Task item:
Once the line containing "Totals | Offset: 1,702 -> 1,644" is found in the entries below, restate it and each following line word for word, stopping after the line containing "column Actual Outage Start | position: 5 -> 2".

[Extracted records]
________

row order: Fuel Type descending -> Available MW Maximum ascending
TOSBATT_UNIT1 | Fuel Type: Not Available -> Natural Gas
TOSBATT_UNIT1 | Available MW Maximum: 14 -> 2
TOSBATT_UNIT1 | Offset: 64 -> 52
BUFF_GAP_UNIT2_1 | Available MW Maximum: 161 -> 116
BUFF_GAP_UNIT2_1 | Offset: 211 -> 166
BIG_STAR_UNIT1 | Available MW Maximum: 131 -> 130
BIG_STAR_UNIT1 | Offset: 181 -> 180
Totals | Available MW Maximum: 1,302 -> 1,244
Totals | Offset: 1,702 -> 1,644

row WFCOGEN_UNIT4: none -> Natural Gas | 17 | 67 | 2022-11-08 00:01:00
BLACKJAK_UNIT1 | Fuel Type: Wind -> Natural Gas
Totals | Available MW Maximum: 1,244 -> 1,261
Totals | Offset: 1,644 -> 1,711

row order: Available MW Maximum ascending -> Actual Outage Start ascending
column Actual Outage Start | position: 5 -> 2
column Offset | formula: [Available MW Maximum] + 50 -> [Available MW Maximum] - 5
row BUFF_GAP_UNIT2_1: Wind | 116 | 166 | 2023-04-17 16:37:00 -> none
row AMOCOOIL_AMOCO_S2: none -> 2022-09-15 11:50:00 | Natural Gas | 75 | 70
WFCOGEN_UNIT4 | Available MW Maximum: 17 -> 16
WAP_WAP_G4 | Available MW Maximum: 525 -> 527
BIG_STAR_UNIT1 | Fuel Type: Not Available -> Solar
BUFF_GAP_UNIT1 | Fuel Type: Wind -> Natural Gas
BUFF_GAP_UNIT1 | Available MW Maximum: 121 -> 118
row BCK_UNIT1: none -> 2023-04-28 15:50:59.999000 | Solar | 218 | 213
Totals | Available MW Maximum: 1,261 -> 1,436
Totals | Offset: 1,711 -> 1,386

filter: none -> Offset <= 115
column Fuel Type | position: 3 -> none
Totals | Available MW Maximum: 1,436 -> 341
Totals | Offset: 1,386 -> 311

________

Expected answer:
Totals | Offset: 1,702 -> 1,644

row WFCOGEN_UNIT4: none -> Natural Gas | 17 | 67 | 2022-11-08 00:01:00
BLACKJAK_UNIT1 | Fuel Type: Wind -> Natural Gas
Totals | Available MW Maximum: 1,244 -> 1,261
Totals | Offset: 1,644 -> 1,711

row order: Available MW Maximum ascending -> Actual Outage Start ascending
column Actual Outage Start | position: 5 -> 2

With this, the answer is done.